Perhaps the worst-case scenario is one in which Ethereum approves the hard fork, on the "just this once" principle. To save the country, we need a military coup. But don't panic! "After executing all traitors and enemies of the people, the generals will immediately restore democracy and the rule of law."
The "just this once" fork takes us back to decentralization theater, where Ethereum pretends not to have a government. But now, this pretense is even more threadbare. The next hack, which will certainly happen, will produce yet another coup -- or at least a food fight over whether to have a coup. This is the path to a "digital banana republic," where the tattered illusion of law barely conceals the real law of nature.
The bottom line is that if a rollback happens once, we can expect it to happen again. This time, the rollback can be treated as an act of war, and no process is necessary. Next time, there needs to be a process -- or the dream of code as law will drift further away.
Having a central government isn't inconsistent with the ultimate objective of eliminating central government. Certainly, before Ethereum was released, its developers were its government. Every government is born in a state of chaos and war.
The mistake is just in thinking something as complex as Ethereum can jump directly to decentralization in a single step. The pencil is not standing on its point, or anywhere close. Before anyone can think about letting go, someone needs to actually lift it. To reach law, first enforce peace.

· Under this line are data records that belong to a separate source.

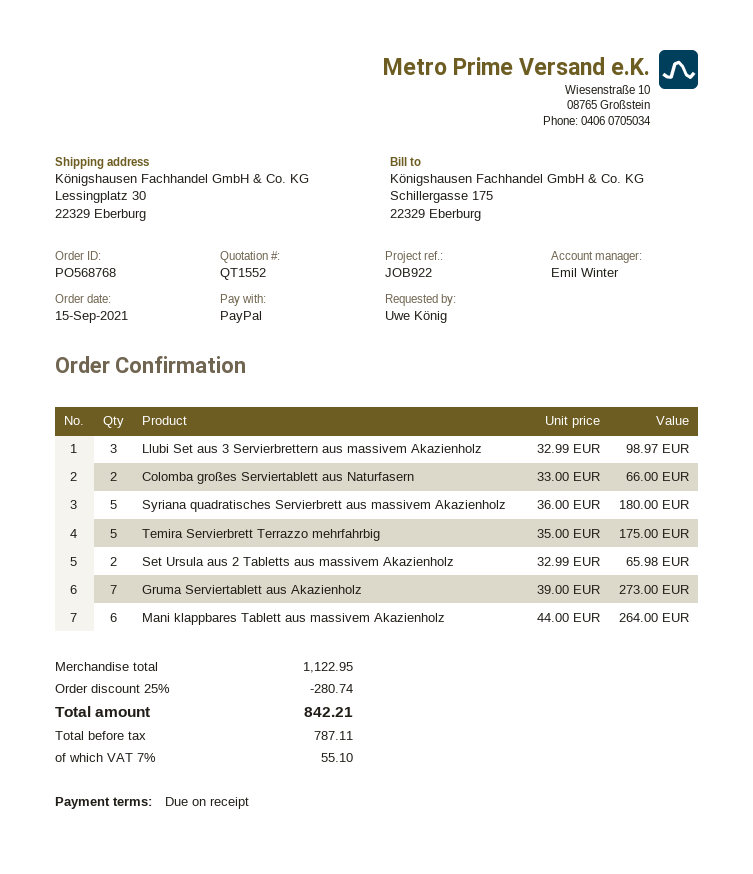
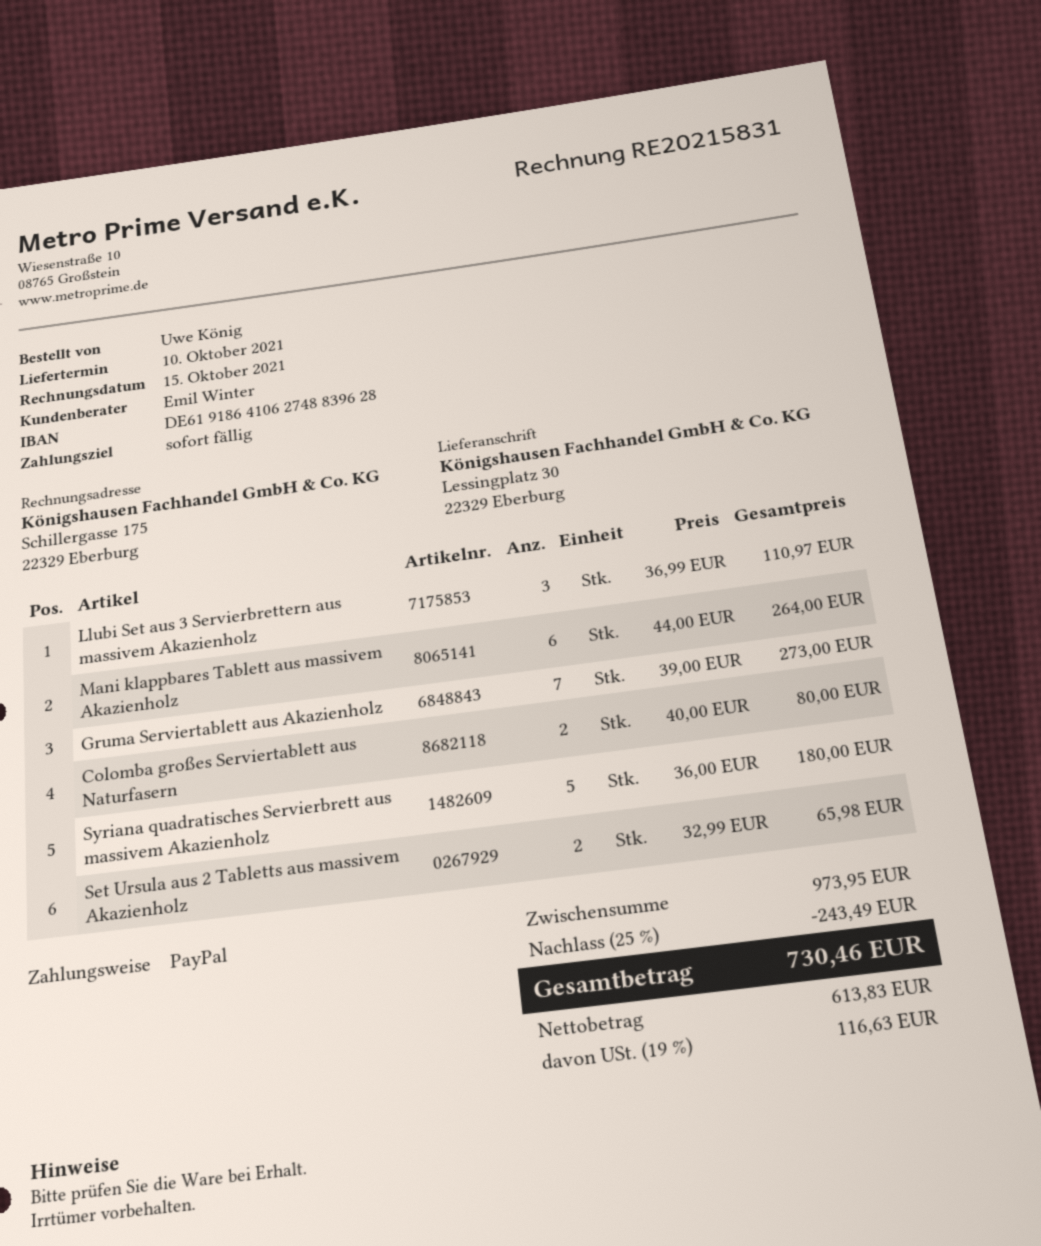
Llubi Set aus 3 Servierbrettern aus massivem Akazienholz: 3 x 32.99 = 98.97 -> 3 x 36.99 = 110.97
Colomba großes Serviertablett aus Naturfasern: 2 x 33.00 = 66.00 -> 2 x 40.00 = 80.00
Temira Servierbrett Terrazzo mehrfahrbig: 5 x 35.00 = 175.00 -> none
subtotal: 1122.95 -> 973.95
discount: 25% = 280.74 -> 25% = 243.49
net: 787.11 -> 613.83
tax: 7% = 55.10 -> 19% = 116.63
total: 842.21 -> 730.46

One of the governance problems of blockchains, related to the fundamental error of decentralization theater, is the failure to build deliberative institutions on top of the "parliament of miners." Voting by proof of work is great, especially if the majority is well above 51%, and can demonstrate its strength without an actual hashing race. It's a good way to finalize decisions. But not a good way to make them.
But blockchain governance would be considerably improved if the miners actually had a formal way to delegate their power to a structured institution that represented them. Both Bitcoin and Ethereum have foundations and/or core teams, but authority in these institutions isn't tied in any way to actual mining power. Informal politics fills this void with personality cults and eloquent blogposts, all hoping to create collective agreement among the actual voting miners.
History shows this is not a great way to run a railroad. Misalignment between a fundamental power, like the miners, and a group purporting to represent them, like the foundations, is inherently dangerous.
What's the alternative? An actual constitution. Perhaps the first smart contract that Ethereum needs is not the DAO, not even well-engineered, high-quality smart contracts like Augur and Maker, but just its own equivalent of 1789. If Ethereum needs a government, it must govern itself. It certainly has all the technical tools it needs!
Or, of course, it could just let the hackers win. This is the easiest path. And in the end, it may still be the best. War, who needs it?
A quick Urbit plug
Technically, Urbit needs governance much more than Ethereum. Decentralization remains our goal -- but it's a long-term goal. Decentralization theater has never even been a temptation. It's just technically impossible.
For example, until the Urbit OS and language (Arvo and Hoon) are frozen and perfect -- which, unlike Nock, will take a while -- Urbit is still "evergreen" -- it still needs automatic hotpatches from the network.
Whatever institution signs these updates is, by any standard, an absolute government. It's as if the Ethereum Foundation could push a hardfork of all clients by signing the new code on the blockchain. Getting out of this situation is a long-term goal -- where "long term" means years. Decentralization is hard.